--- START ---

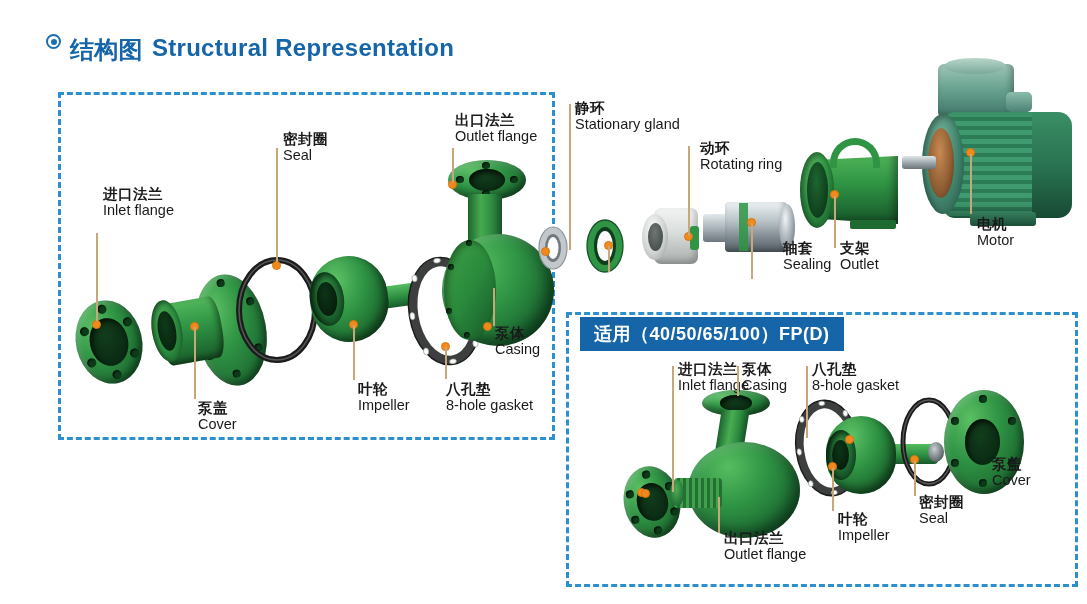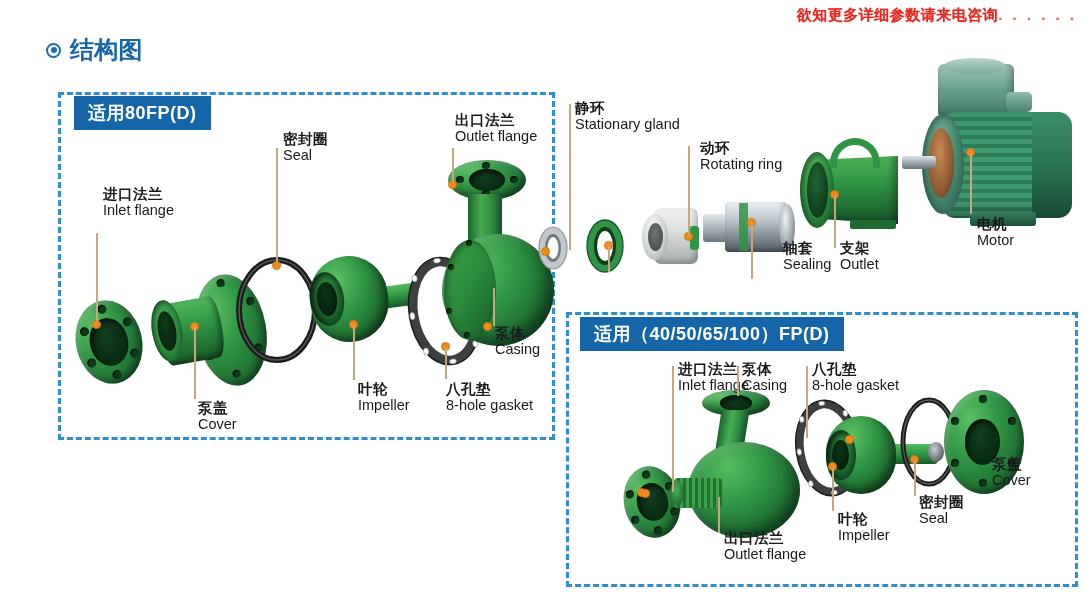--- a/index.html
+++ b/index.html
@@ -15,21 +15,21 @@
   .promo {
     position: absolute; top: 6px; right: 10px;
     font-size: 15px; font-weight: bold; letter-spacing: 0.5px;
     color: #e8261c; white-space: nowrap;
     text-shadow: 0 0 1px rgba(230,40,30,.5);
   }
   .promo .dots { letter-spacing: 3px; color: #ef6a62; font-weight: bold; }
 
   .title-row {
     position: absolute; left: 46px; top: 34px;
-    display: flex; align-items: center; gap: 9px;
+    display: flex; align-items: flex-start; gap: 9px;
   }
   .title-bullet {
     width: 15px; height: 15px; border-radius: 50%;
     border: 2px solid #1a6eb4; display: flex;
     align-items: center; justify-content: center;
   }
   .title-bullet i { width: 6px; height: 6px; border-radius: 50%; background: #1a6eb4; display:block; }
   .title-txt {
     font-size: 24px; font-weight: bold; color: #1565a8;
     letter-spacing: .3px; white-space: nowrap;
@@ -93,33 +93,30 @@
   .hole {
     position: absolute; border-radius: 50%;
     background: #0d3b19;
     box-shadow: inset 1px 1px 2px rgba(0,0,0,.8);
   }
 </style>
 </head>
 <body>
 <div id="root">
 
-<div class="promo">
-  <span>欲知更多详细参数请来电咨询</span><span class="dots">. . . . . .</span>
-</div>
 
 <div class="title-row">
   <span class="title-bullet">
         <i></i>
       </span>
   <span class="title-txt">结构图</span>
+  <span class="title-txt">Structural Representation</span>
 </div>
 
 <div class="panel" id="panel1"></div>
-<div class="panel-badge" id="badge1">适用80FP(D)</div>
 
 <div class="panel" id="panel2"></div>
 <div class="panel-badge" id="badge2">适用（40/50/65/100）FP(D)</div>
 
 <div class="part" style="left:76px; top:300px; width:66px; height:84px; transform:rotate(-13deg);">
   <div class="flange" style="position:absolute; inset:0;">
     <div class="bore" style="left:21%; top:22%; width:58%; height:56%;"></div>
     <div class="hole" style="left:44%; top:5%;   width:9px; height:9px;"></div>
     <div class="hole" style="left:10%; top:26%;  width:9px; height:9px;"></div>
     <div class="hole" style="left:78%; top:26%;  width:9px; height:9px;"></div>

--- END ---

# Work request:
Across the entries above, find each line with the word "style" and please copy it out.

# Response box:
 </style>
 <div class="part" style="left:76px; top:300px; width:66px; height:84px; transform:rotate(-13deg);">
   <div class="flange" style="position:absolute; inset:0;">
     <div class="bore" style="left:21%; top:22%; width:58%; height:56%;"></div>
     <div class="hole" style="left:44%; top:5%;   width:9px; height:9px;"></div>
     <div class="hole" style="left:10%; top:26%;  width:9px; height:9px;"></div>
     <div class="hole" style="left:78%; top:26%;  width:9px; height:9px;"></div>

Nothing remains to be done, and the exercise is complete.